=== Data extracts ===
+ + + +

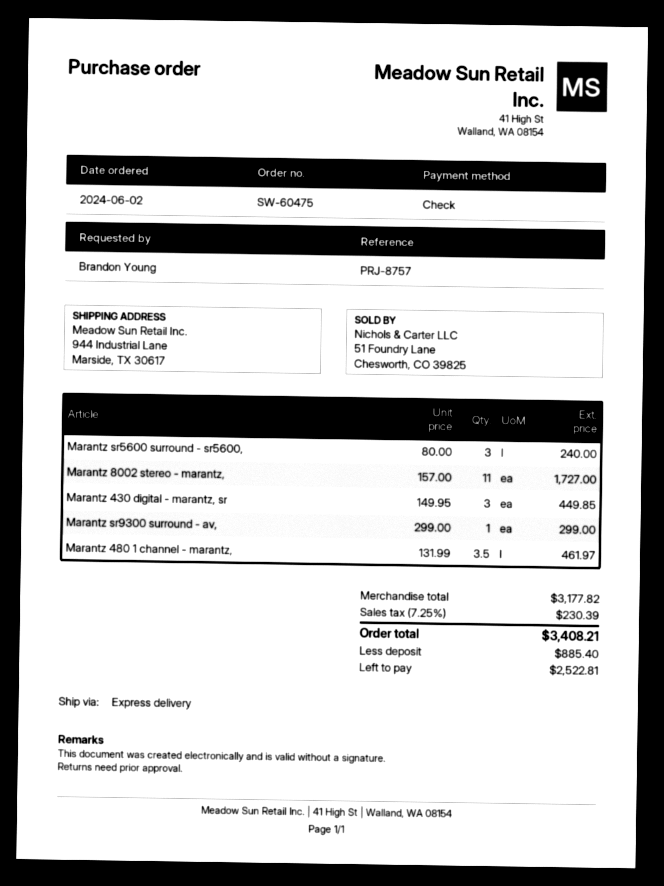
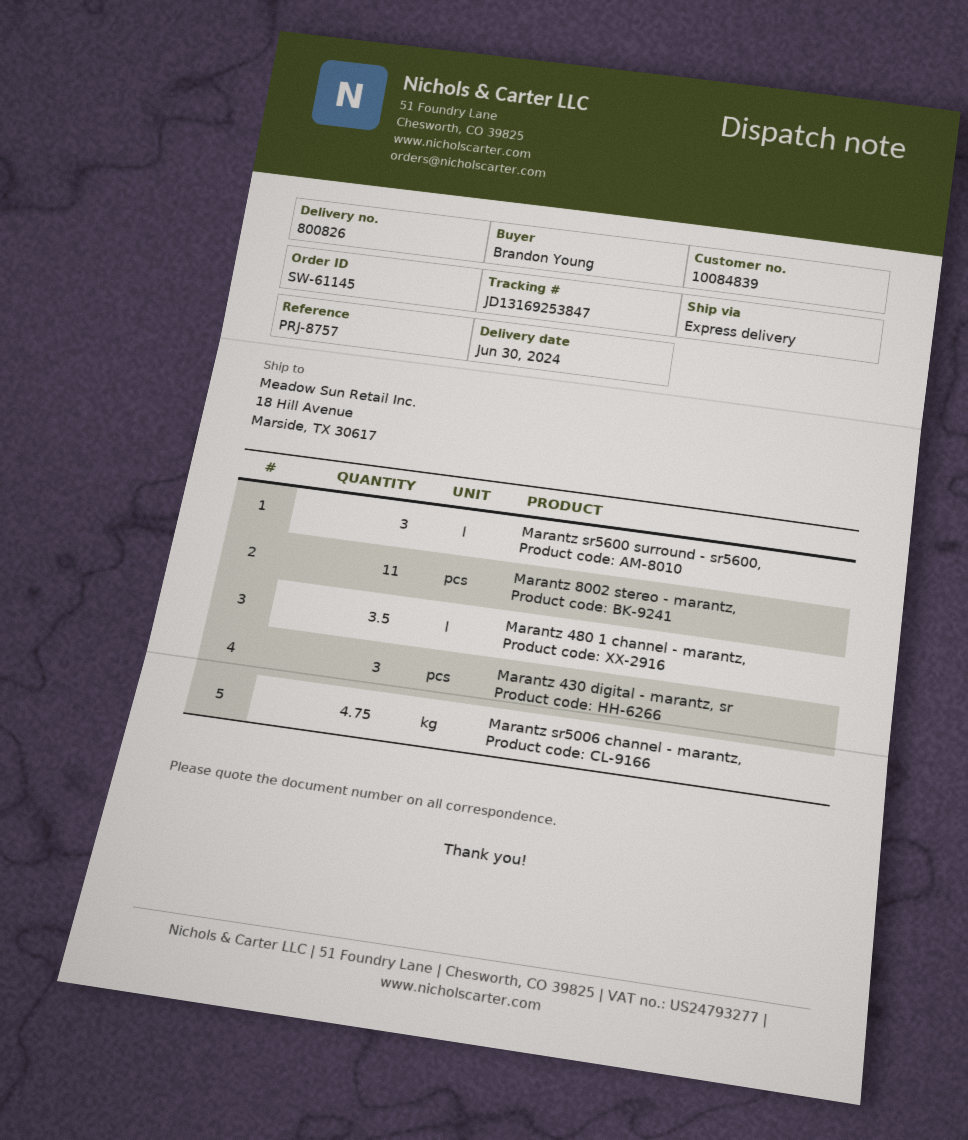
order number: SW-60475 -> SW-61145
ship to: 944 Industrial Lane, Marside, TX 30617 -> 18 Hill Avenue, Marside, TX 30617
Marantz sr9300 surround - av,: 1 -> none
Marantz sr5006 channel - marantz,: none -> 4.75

+ + + +

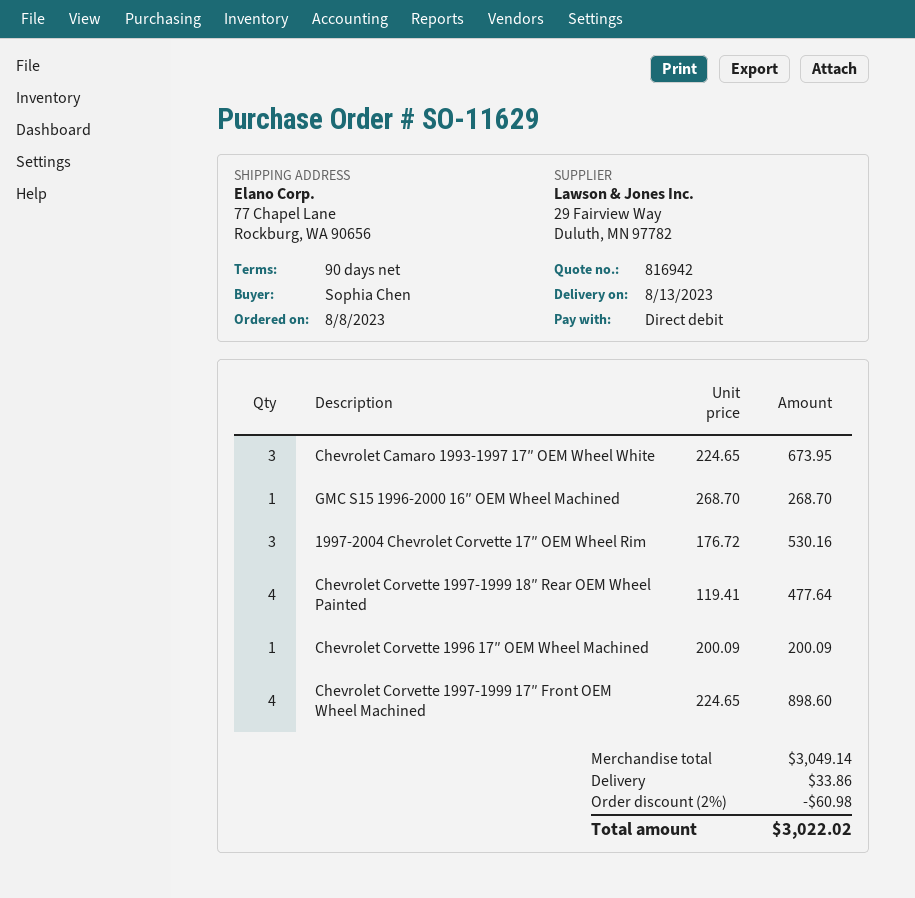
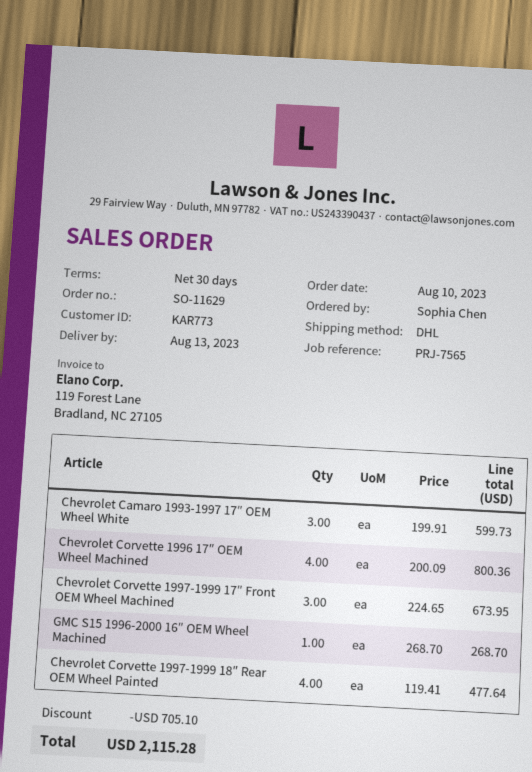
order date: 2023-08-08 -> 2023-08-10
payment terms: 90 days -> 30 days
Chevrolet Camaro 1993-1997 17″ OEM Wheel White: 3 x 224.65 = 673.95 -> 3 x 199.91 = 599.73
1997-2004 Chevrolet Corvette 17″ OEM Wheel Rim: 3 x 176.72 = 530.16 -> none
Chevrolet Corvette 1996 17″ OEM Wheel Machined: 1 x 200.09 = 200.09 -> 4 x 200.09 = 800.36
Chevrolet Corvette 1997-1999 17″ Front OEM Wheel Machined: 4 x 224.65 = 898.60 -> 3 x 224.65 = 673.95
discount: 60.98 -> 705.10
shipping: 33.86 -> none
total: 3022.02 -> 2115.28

+ + + +

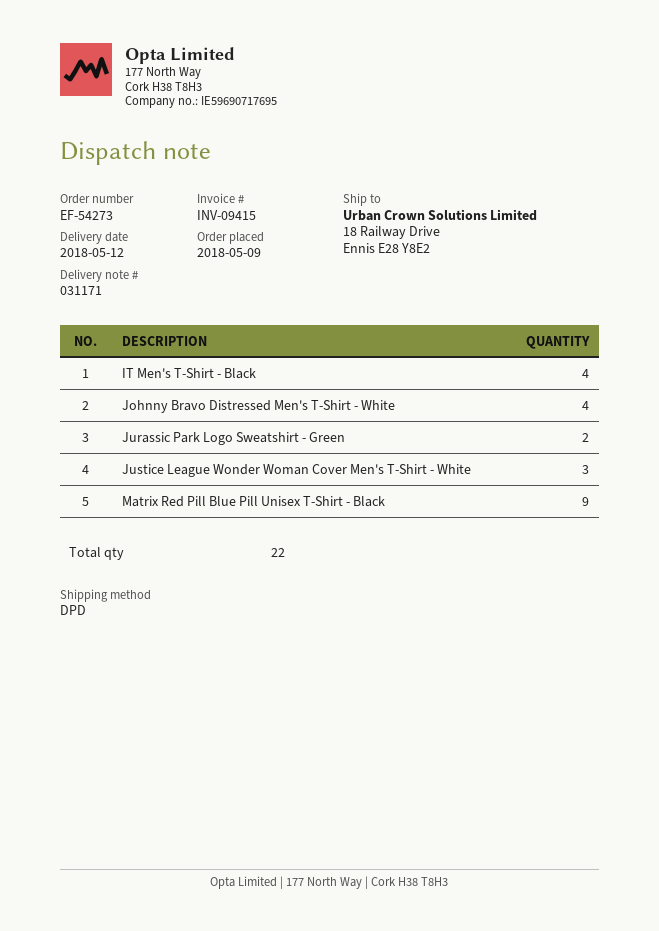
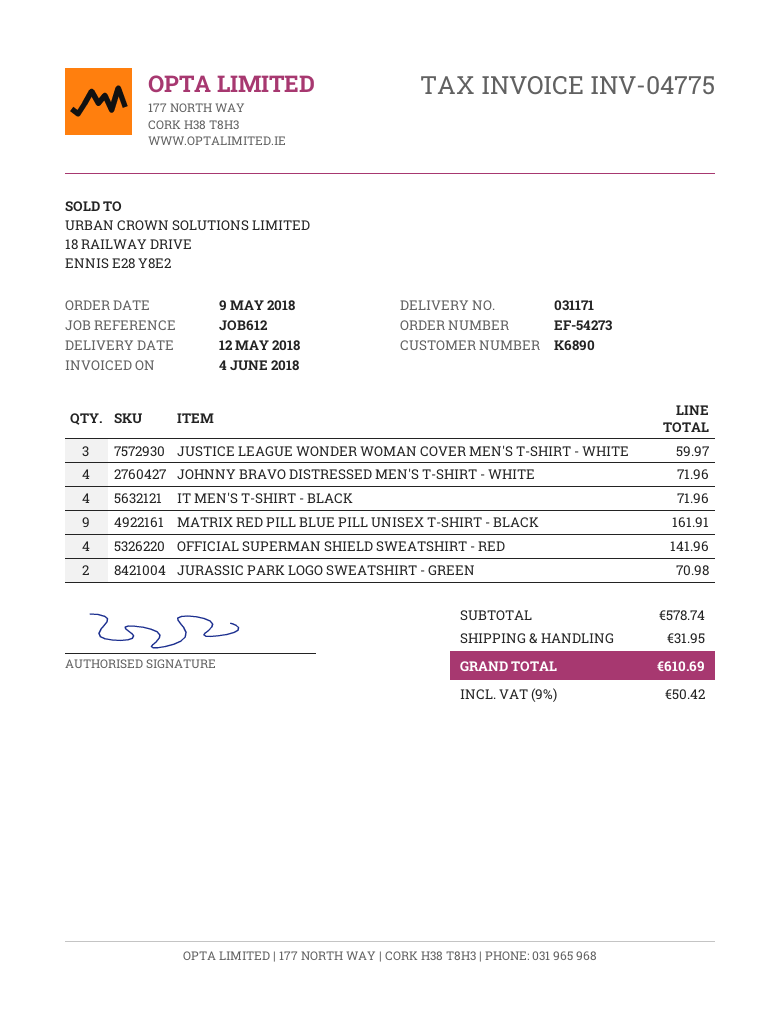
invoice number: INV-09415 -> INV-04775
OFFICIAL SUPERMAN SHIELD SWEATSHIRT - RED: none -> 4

+ + + +

=== What the task asks ===
Please output exactly the lines between the one holding "Chevrolet Camaro 1993-1997" and the one holding "Chevrolet Corvette 1996" in the records above, inclusive, and nothing more.

=== Result ===
Chevrolet Camaro 1993-1997 17″ OEM Wheel White: 3 x 224.65 = 673.95 -> 3 x 199.91 = 599.73
1997-2004 Chevrolet Corvette 17″ OEM Wheel Rim: 3 x 176.72 = 530.16 -> none
Chevrolet Corvette 1996 17″ OEM Wheel Machined: 1 x 200.09 = 200.09 -> 4 x 200.09 = 800.36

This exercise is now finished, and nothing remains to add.